Obviously, there are the epic defeats that Covid has delivered— thousands dead, many more thousands seriously ill, economic devastation for countless others. Covid has been unusually cruel in that way. But for many of us, who have been fortunate in having stayed healthy and gainfully employed, it’s also been crushing in quieter, subtler ways.

The defeats for the lucky among us have been small, but each one has delivered a hard punch of realization that things are not normal, not at all. For instance, I often occupy myself — or rather, I often used to occupy myself — fantasizing about trips I wanted to take, and when the time was right, planning them. The actual taking of the trip was great, but the pleasure was a whole process of anticipation, strategizing, imagining; the experience of the trip was found in the combination of all those dimensions of before, during, and after.
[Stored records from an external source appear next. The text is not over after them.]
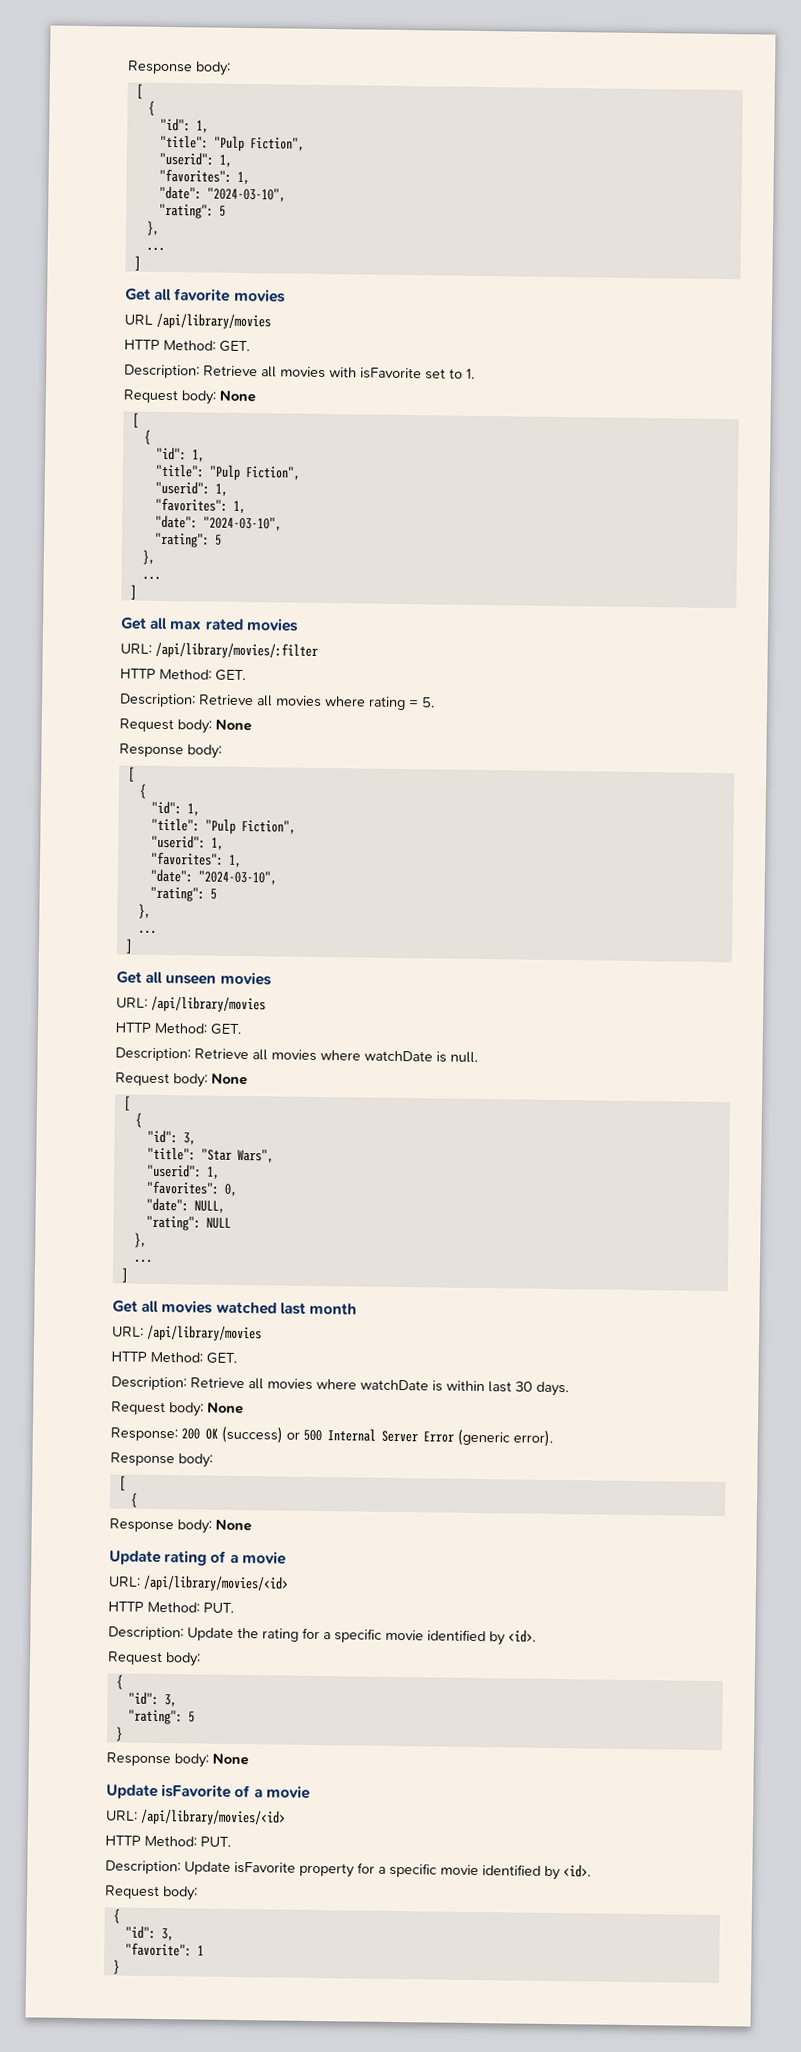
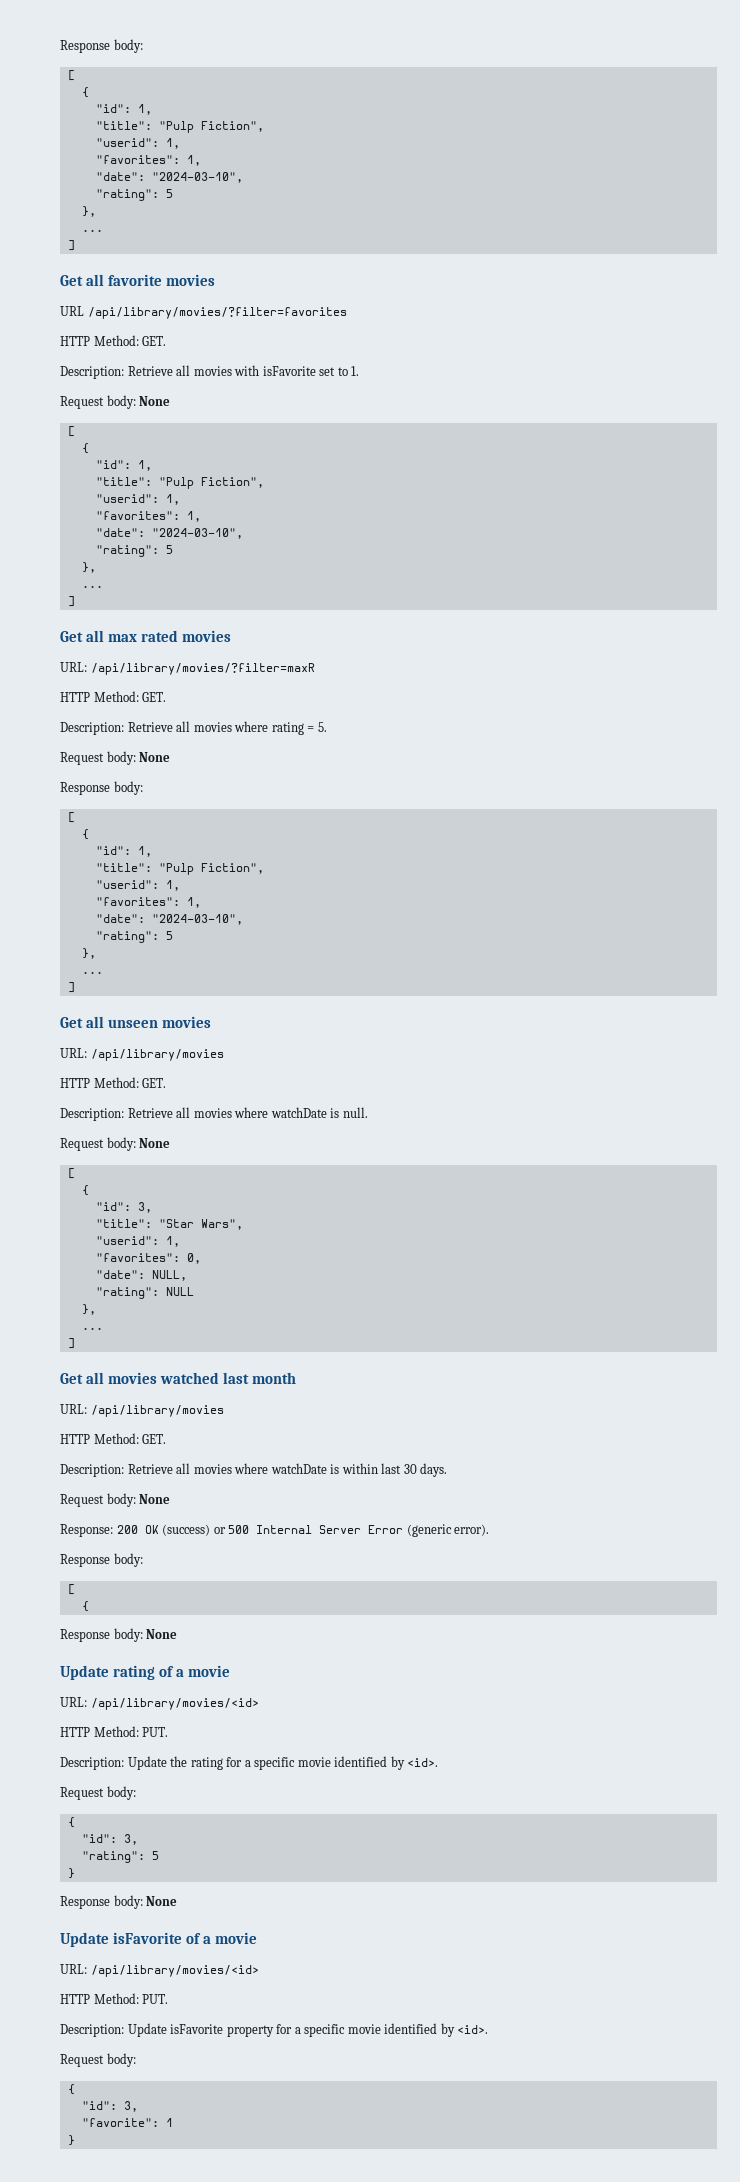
- URL /api/library/movies
+ URL /api/library/movies/?filter=favorites
- URL: /api/library/movies/:filter
+ URL: /api/library/movies/?filter=maxR

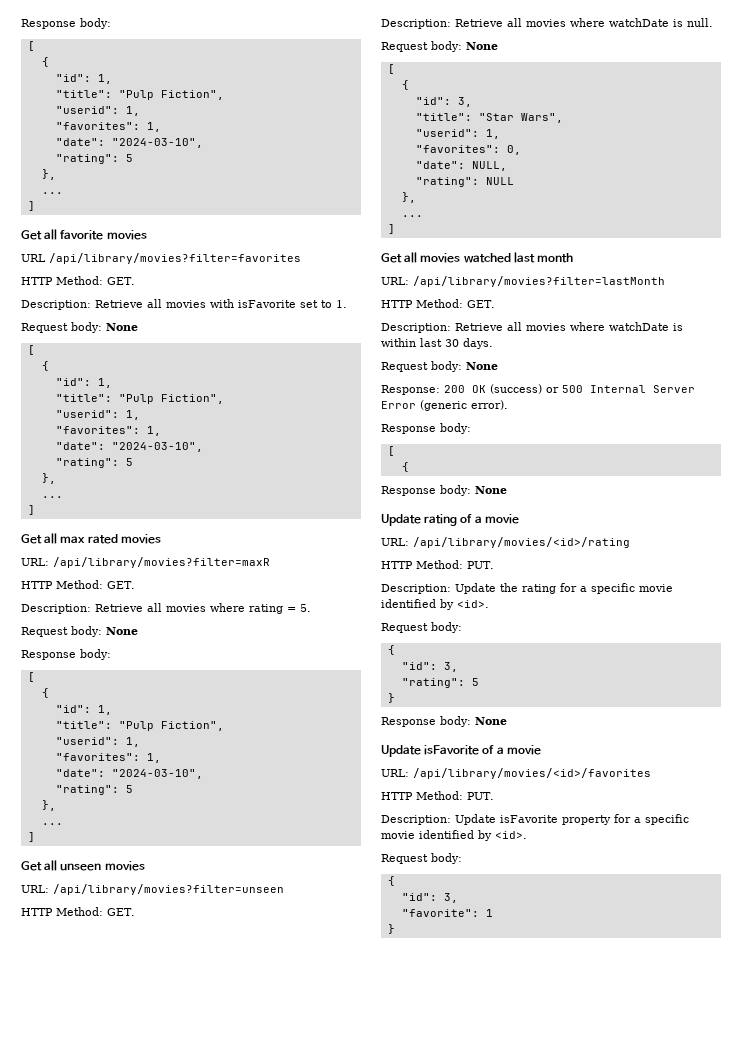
- URL /api/library/movies/?filter=favorites
+ URL /api/library/movies?filter=favorites
- URL: /api/library/movies/?filter=maxR
+ URL: /api/library/movies?filter=maxR
  Get all unseen movies
- URL: /api/library/movies
+ URL: /api/library/movies?filter=unseen
  Get all movies watched last month
- URL: /api/library/movies
+ URL: /api/library/movies?filter=lastMonth
  Update rating of a movie
- URL: /api/library/movies/<id>
+ URL: /api/library/movies/<id>/rating
  Update isFavorite of a movie
- URL: /api/library/movies/<id>
+ URL: /api/library/movies/<id>/favorites

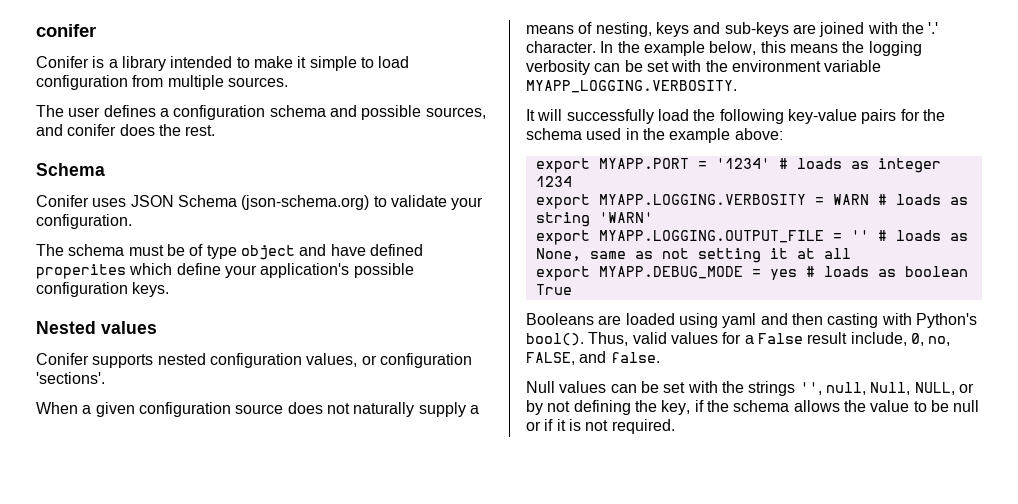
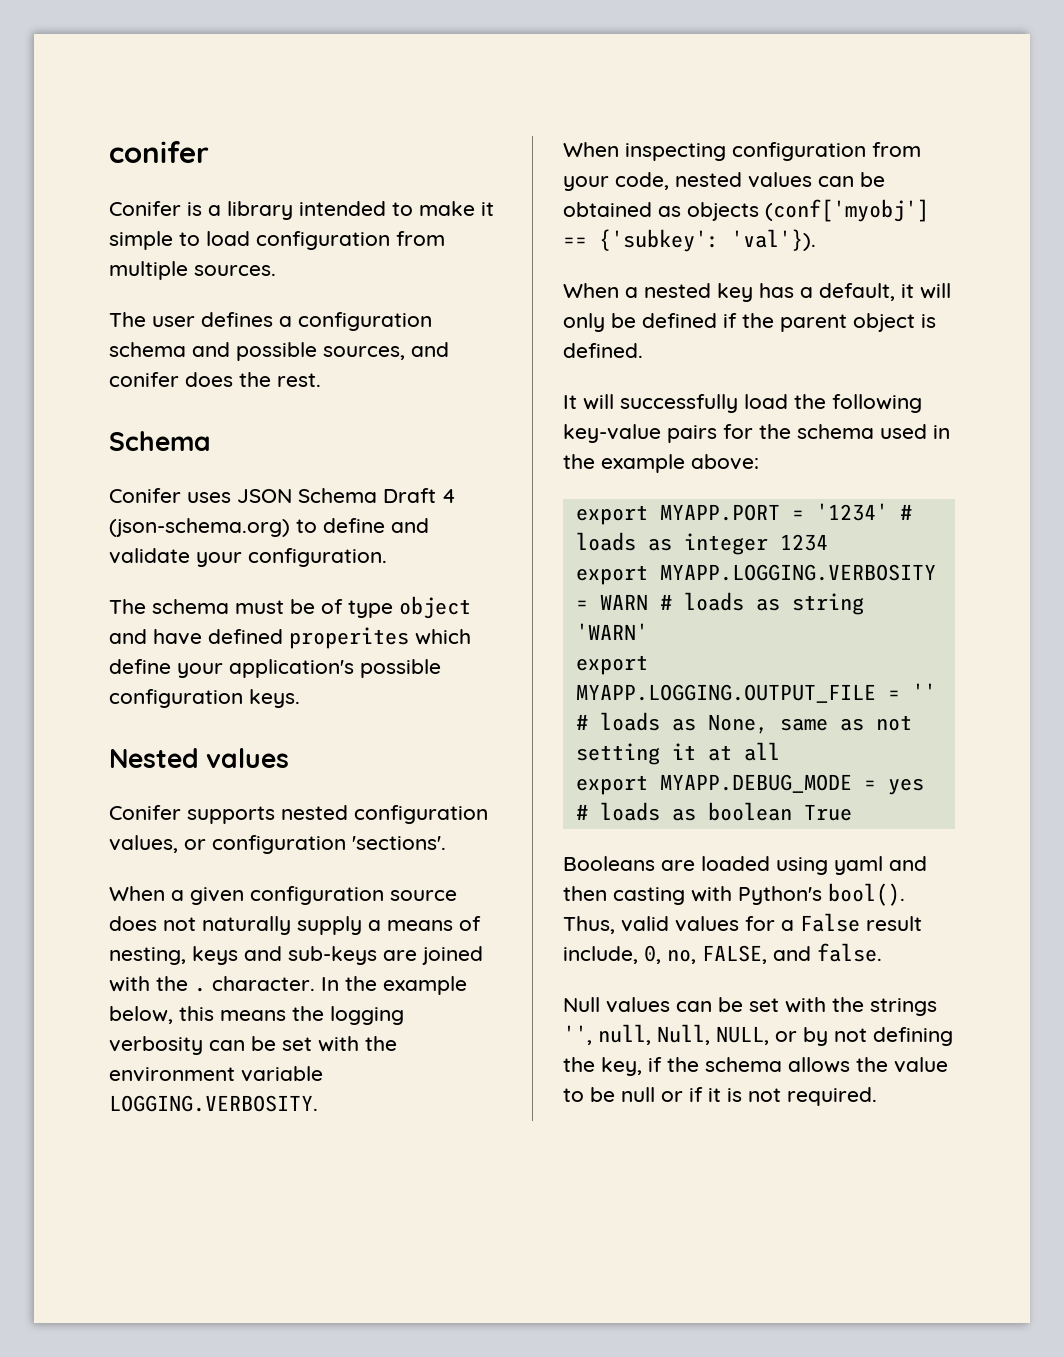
- Conifer uses JSON Schema (json-schema.org) to validate your configuration.
+ Conifer uses JSON Schema Draft 4 (json-schema.org) to define and validate your configuration.
- When a given configuration source does not naturally supply a means of nesting, keys and sub-keys are joined with the '.' character.
+ When a given configuration source does not naturally supply a means of nesting, keys and sub-keys are joined with the . character.
- In the example below, this means the logging verbosity can be set with the environment variable MYAPP_LOGGING.VERBOSITY.
+ In the example below, this means the logging verbosity can be set with the environment variable LOGGING.VERBOSITY.
+ When inspecting configuration from your code, nested values can be obtained as objects (conf['myobj'] == {'subkey': 'val'}).
+ When a nested key has a default, it will only be defined if the parent object is defined.

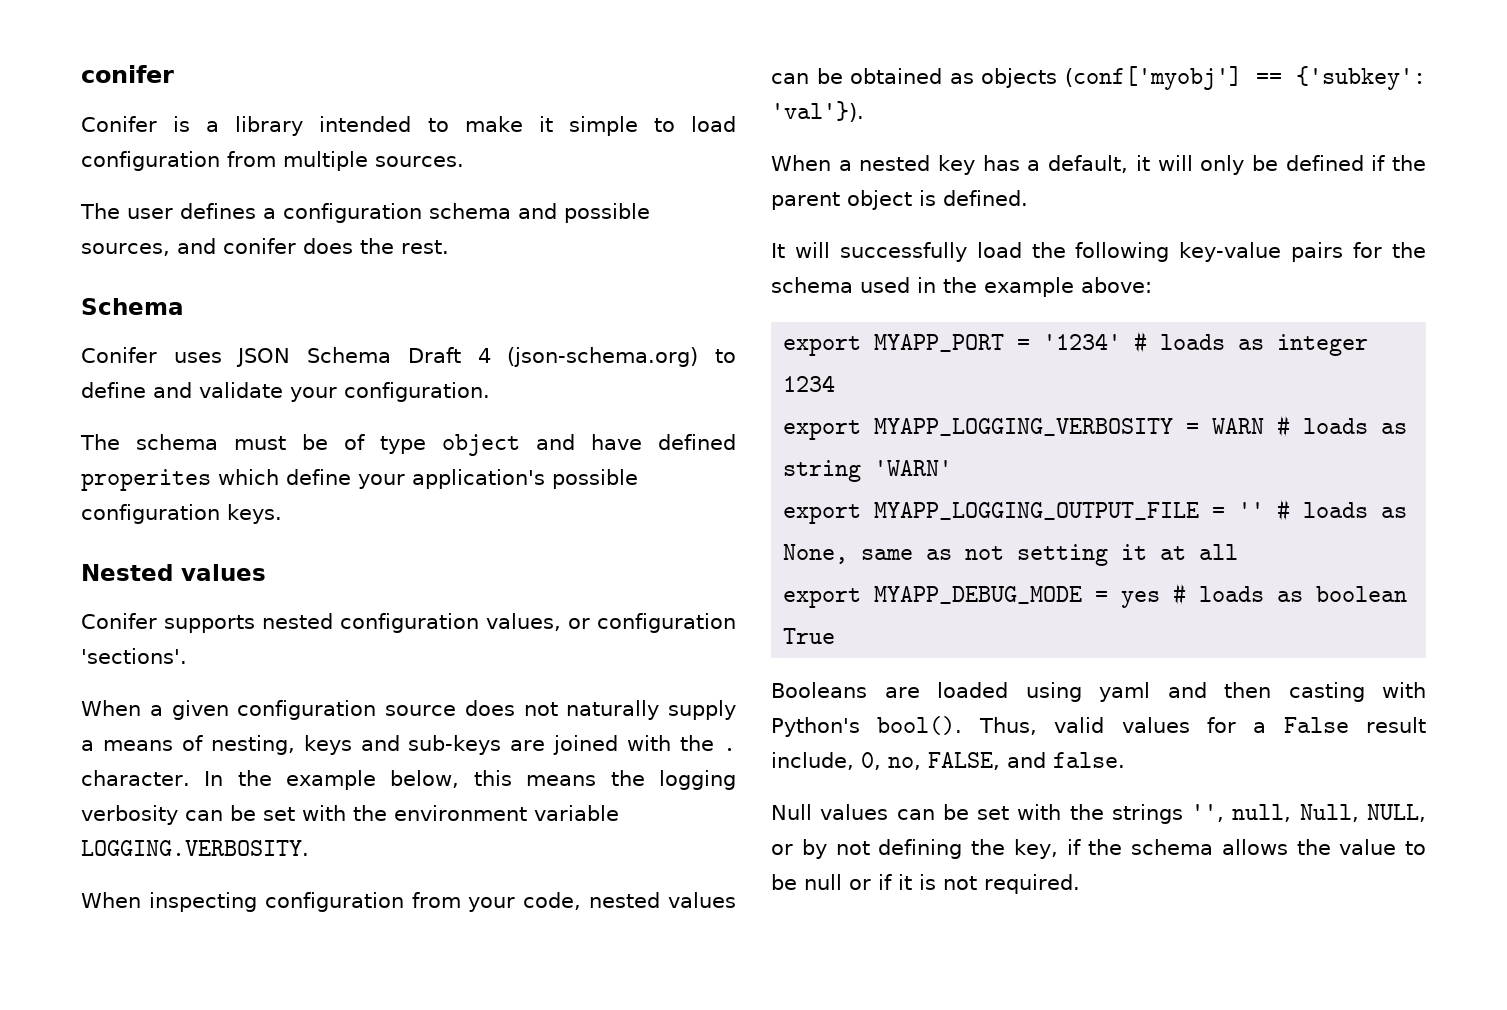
- export MYAPP.PORT = '1234' # loads as integer 1234
+ export MYAPP_PORT = '1234' # loads as integer 1234
- export MYAPP.LOGGING.VERBOSITY = WARN # loads as string 'WARN'
+ export MYAPP_LOGGING_VERBOSITY = WARN # loads as string 'WARN'
- export MYAPP.LOGGING.OUTPUT_FILE = '' # loads as None, same as not setting it at all
+ export MYAPP_LOGGING_OUTPUT_FILE = '' # loads as None, same as not setting it at all
- export MYAPP.DEBUG_MODE = yes # loads as boolean True
+ export MYAPP_DEBUG_MODE = yes # loads as boolean True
Now, nothing. It’s not just that the trips aren’t happening; the emotional arc of travel isn’t happening, either, so we have none of the radiating effect of the experience to enjoy. That’s what accounts for the curious flatness of time since Covid. Our days aren’t marked by the anticipation of these big, desirable disruptions like travel that take up so much more than simply their allotted time. They used to take up mental space that…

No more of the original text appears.